Feature: dimer detector. by SeppeDeWinter · Pull Request #16 · aertslab/TF-MINDI

SeppeDeWinter · 2025-10-07T10:29:47Z

Add functionalities to detect dimers (and potentially multimers)

Example usage

Load pre-processed anndata object.

import logomaker  # type: ignore
import matplotlib.pyplot as plt
import numpy as np
import pandas as pd  # type: ignore
import scanpy as sc  # type: ignore
import seaborn as sns  # type: ignore
from tqdm import tqdm  # type: ignore

import tfmindi as tm  # type: ignore
from tfmindi.tl import distance_bias  # type: ignore

with open("paper/sampled_motifs.txt") as f:
    motif_names = [line.strip() for line in f.readlines()]

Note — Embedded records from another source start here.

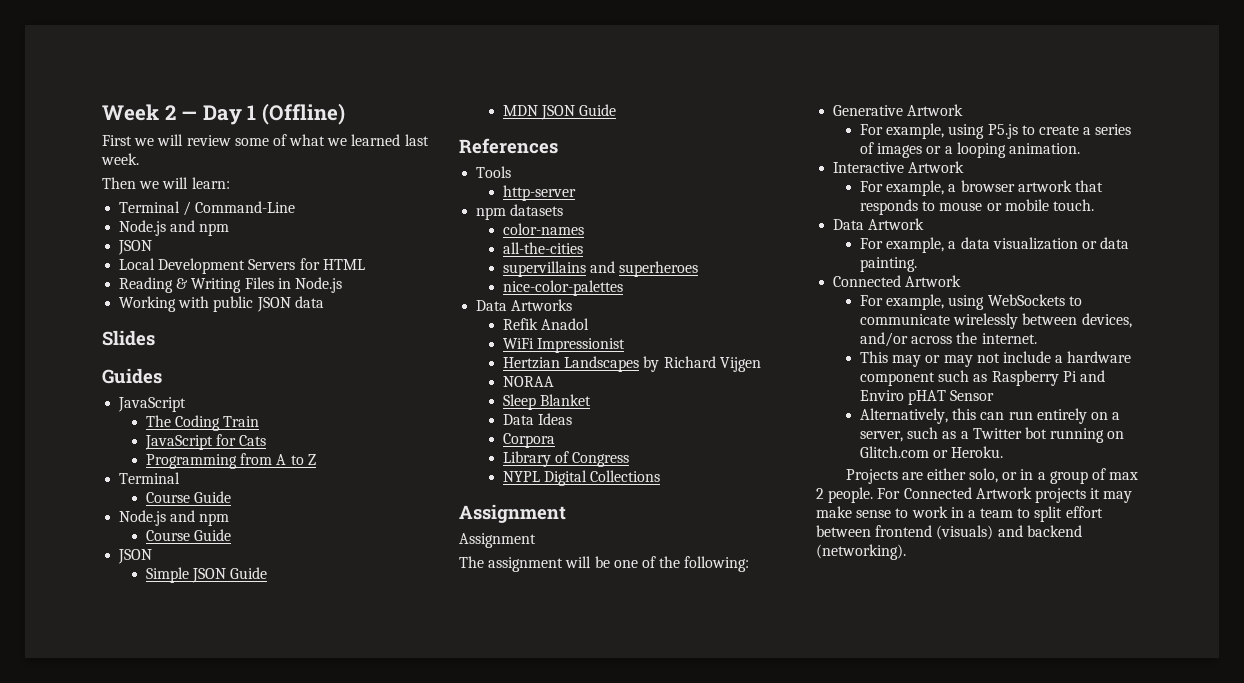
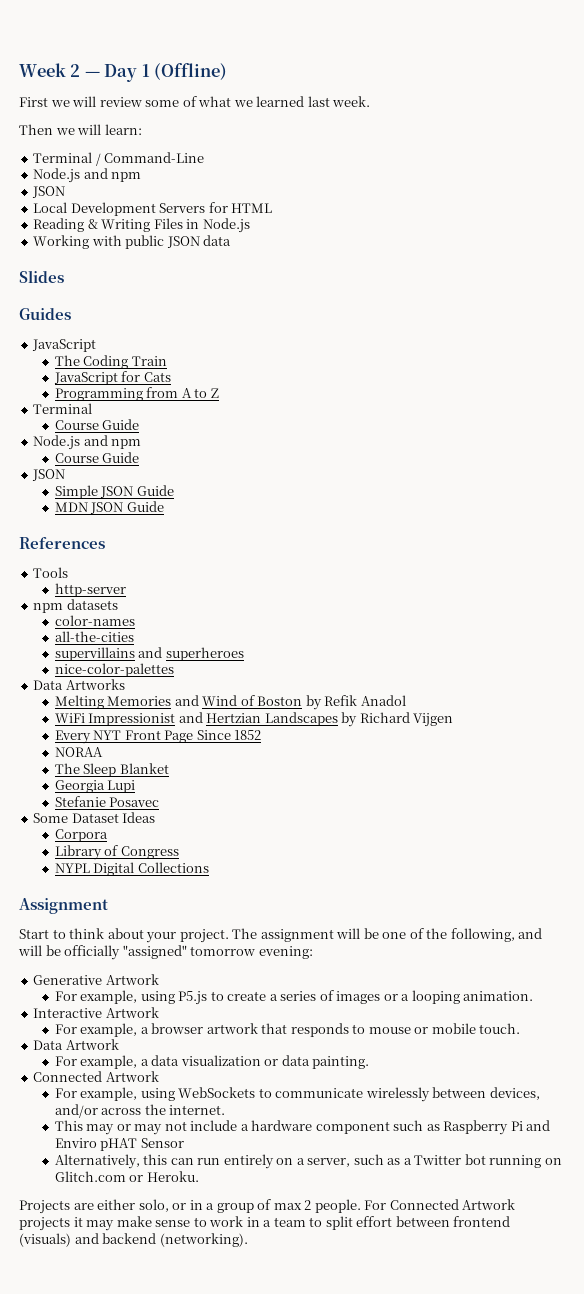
(573, 305) none -> [54,695,322,710] Melting Memories and Wind of Boston by
(626, 345) // -> [178,712,203,723] and
(761, 364) none -> [54,730,262,744] // Every NYT Front Page Since 1852
(554, 381) none -> [54,763,80,774] The
[502,414,534,425] Data -> [54,780,136,793] [54,796,160,807] [33,813,119,823] Georgia Lupi // Stefanie Posavec // Some Dataset
[459,533,536,548] Assignment // -> [19,928,229,943] Start to think about your project.
[684,556,750,572] following: -> [450,928,543,942] [18,945,313,960] following, and will be officially "assigned" tomorrow evening:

motif_collection = tm.load_motif_collection(tm.fetch_motif_collection(), motif_names=motif_names)

motif_annotations = tm.load_motif_annotations(tm.fetch_motif_annotations())

motif_to_db = tm.load_motif_to_dbd(motif_annotations)

adata = tm.io.load_h5ad(
    <PATH_TO_ANNDATA>
)

In this dataset I know there are SOX dimers, however few are detected.

dbd_to_color = {
    dbd: plt.cm.tab20(i)  # type: ignore
    for i, dbd in enumerate(adata.obs["cluster_dbd"].value_counts().index)
}

dbd_to_color[np.nan] = "black"

fig, ax = plt.subplots(figsize=(16, 16))
ax.scatter(
    adata.obsm["X_tsne"][:, 0],
    adata.obsm["X_tsne"][:, 1],
    c=[dbd_to_color[dbd] for dbd in adata.obs["cluster_dbd"]],
    s=5,
)
ax.set_axis_off()
for dbd, color in dbd_to_color.items():
    ax.scatter([], [], color=color, label=dbd)
ax.legend()
fig.tight_layout()
fig.savefig("test_dist_bias_plots/seqlets_tsne_cluster_dbd.png", dpi=300)

Basically the HMG/Sox cluster in the upper right corner contains dimers at this point.

Dimers (or multimers, I call it fixed_distance_bias in general) are detected from patterns.
Note, the Tomtom procedure for generating patterns can take parts of sequences outside the actual called seqlet
(i.e. the patterns often look nice but do not always entirely represent the seqlet as shown in the tSNE). Using the k-mer approach only the seqlets themselves are considered. This is what I will use here. We can consider changing the tomtom approach to also do this.

In this step it is important to not use a subset of seqlets, only the seqlets in the patterns are considered for detecting distance bias.

patterns = tm.tl.create_patterns(adata, method="kmer")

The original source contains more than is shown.